Добрый день!у меня такой вопрос: для своей дипломной работы я исследую сайты ацетилирования белков крови человека и крысы (альбумин и гемоглобин) при их взаимодействии с ацетилсалициловой кислотой методами масс-спектрометрии. На данный момент мной проведена модификация этих белков и сняты масс-спектры (MALDI), найдены модифицированные пики (т.е. сранивала модифицированный и немодифицированный белок на появление новых пиков с разницей 42.01 Да), но чтобы доказать, что модификация прошла и это именно АСК нужно провести MS-MS анализ, но найденные пики малы по интенсивности и поднять их для тандемной масс-спетрометрии очень сложно.
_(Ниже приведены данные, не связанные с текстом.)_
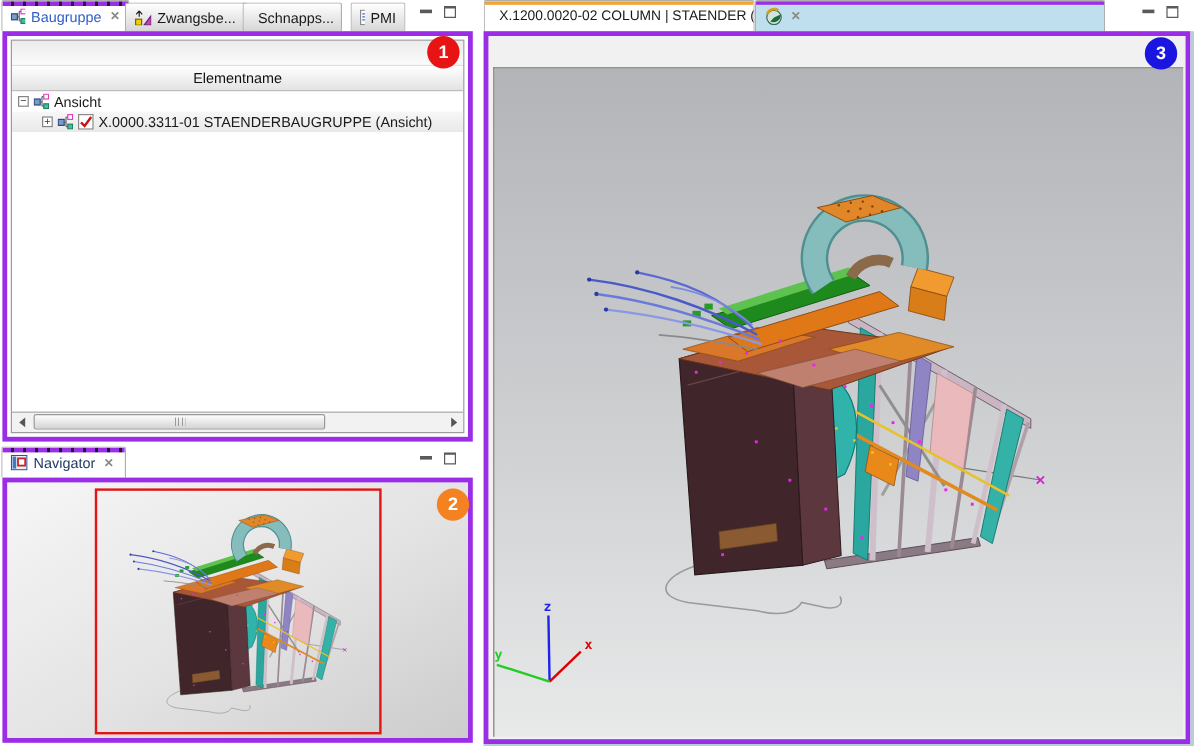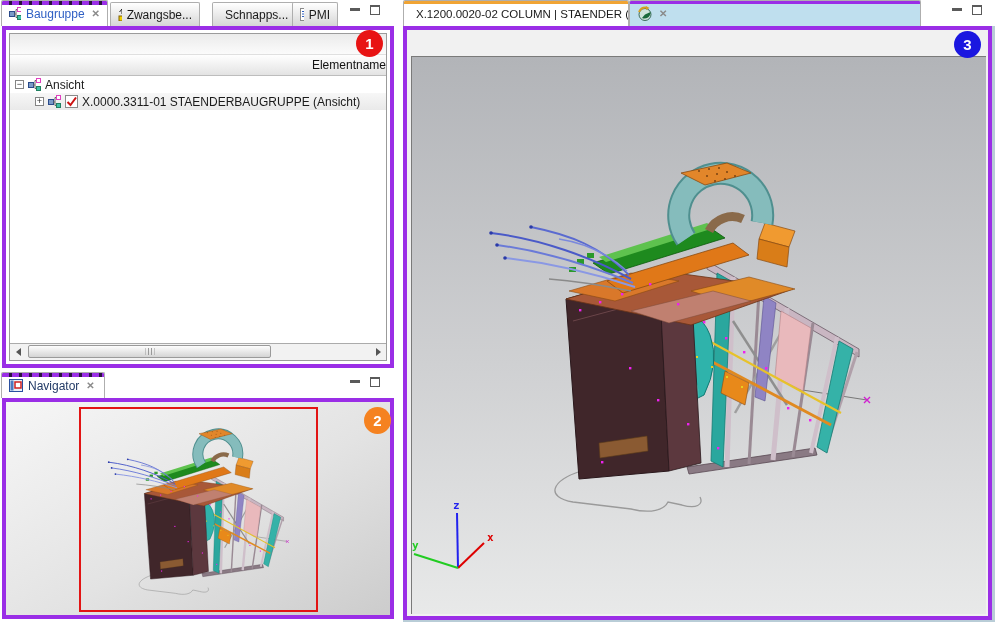--- a/index.html
+++ b/index.html
@@ -194,7 +194,7 @@
       <span class="tab-label" style="color:#2f5fc4">Baugruppe</span>
       <span class="close-x">✕</span>
     </div>
-    <div class="tab inactive" style="left:110px;width:90px">
+    <div class="tab inactive" style="left:104px;width:102px">
       <svg width="14" height="13">
         <rect x="1" y="8" width="5" height="5" fill="#f0d000" stroke="#806000"></rect>
         <polygon points="8,13 14,13 14,5" fill="#c040c0" stroke="#702070"></polygon>

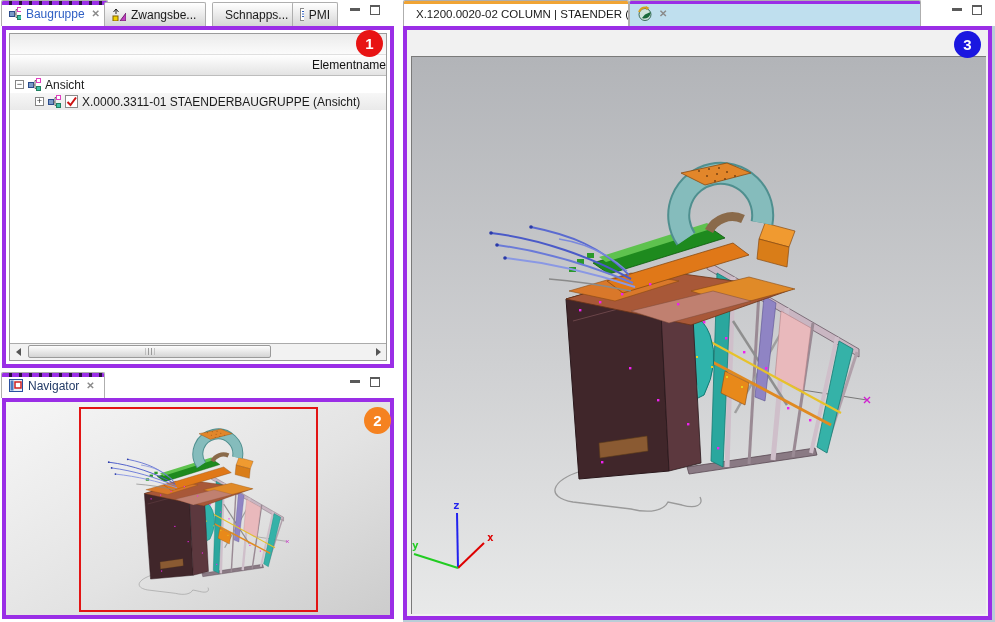--- a/index.html
+++ b/index.html
@@ -202,7 +202,7 @@
       </svg>
       <span class="tab-label">Zwangsbe...</span>
     </div>
-    <div class="tab inactive" style="left:212px;width:83px">
+    <div class="tab inactive" style="left:202px;width:83px">
       <svg width="14" height="12">
         <rect x="0.5" y="0.5" width="13" height="11" fill="#dcecf8" stroke="#4a7ab0"></rect>
         <polygon points="1,11 6,5 9,9 11,7 13,11" fill="#8aa8c8"></polygon>

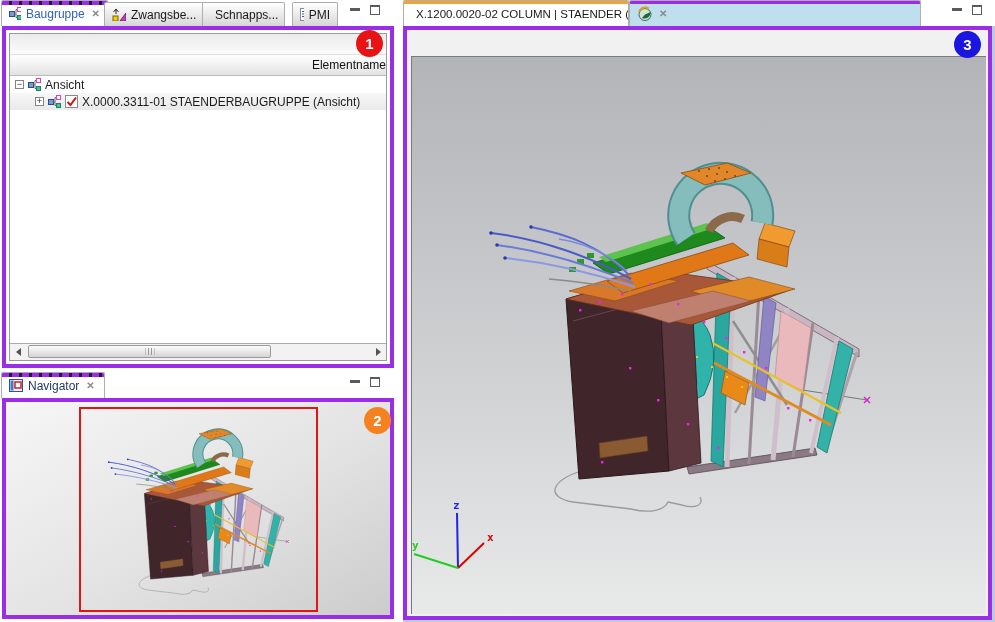--- a/index.html
+++ b/index.html
@@ -35,7 +35,7 @@
   .tree-widget { position:absolute; inset:3px; border:1px solid #9b9b9b; background:#fff; overflow:hidden; }
   .tree-blank { height:21px; background:linear-gradient(#ebebeb,#fbfbfb); border-bottom:1px solid #e0e0e0; }
   .tree-header { height:21px; background:linear-gradient(#ffffff,#e3e3e3); border-bottom:1px solid #bdbdbd;
-    text-align:right; line-height:20px; color:#111; }
+    text-align:center; line-height:20px; color:#111; }
   .tree-row { height:17px; display:flex; align-items:center; gap:4px; padding-left:5px; white-space:nowrap; }
   .tree-row.selected { background:linear-gradient(#f7f7f7,#e9e9e9); }
   .indent { width:16px; }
Может вы что-нибудь посоветуете, чтобы эти интенсивности повысить?
Для модификации мной были взяты различные концентрациИ АСК от 0.01-4 mM, после модификации проводился ферметативный гидролиз (трипсин), а дальше триптические гидролизаты я элюировала градиентом ацетонитрила с колонки С18.
Спасибо!

[DSP007]

Провести целевое выделение заданной фракции белков ультрацентрифугированием форменных элементов , колоночной Hilic-хроматографией , ионнообменной хроматографиией или плоскостным электрофорезезом сможете?
А по поводу непосредсвенно MALDi приглашаю вас на anchem , гдя я думаю Вас не откажется проконсультировать многоопытный в этих делах уважаемый Islander.

[Upstream]

Уверен, что ваша проблема решается без привлечения MS-MS, так как для таких исчерпывающе изученных белков последовательности (а следовательно и массы) всех триптических пептидов известны и где-то затабулированы. С высокой вероятностью будут ацетилироваться лишь N-конец и боковые аминогруппы лизинов. Причём в последнем случае будут наблюдаться продуты трипсинолиза с внутренним ацетилированным лизином -----Lys(Ac)------[Lys/Arg]. Если Вас волнуют маловероятные гипотетические продукты О-ацилирования, то их можно будет исключить по результатам кратковременного защелачивания до рН 9-10 (так же как и модификацию по гистидиновому имидазолу).

[Shreyner]

да, про то что ацелируется именно лизин мы в курсе. просто имеются данные и о возможной модификации серина.
в любом случае спасибо большое!

[avor]

Неужели трипсинолиз не отделяет одни сайты ацетилирования от других. Попробуйте другую протеазу, например химотрипсин или V8. Вообще протеаз много в софте к MALDI есть длинный список, надо подобрать такую(или такие), что бы серин и лизин оказались в разных фрагментах(кроме того есть еще и не ферментные методы специфичного гидролиза белка) и все. А я то думал у вас проблемы с доказательством того, что именно аспирин является источником ацетилирования.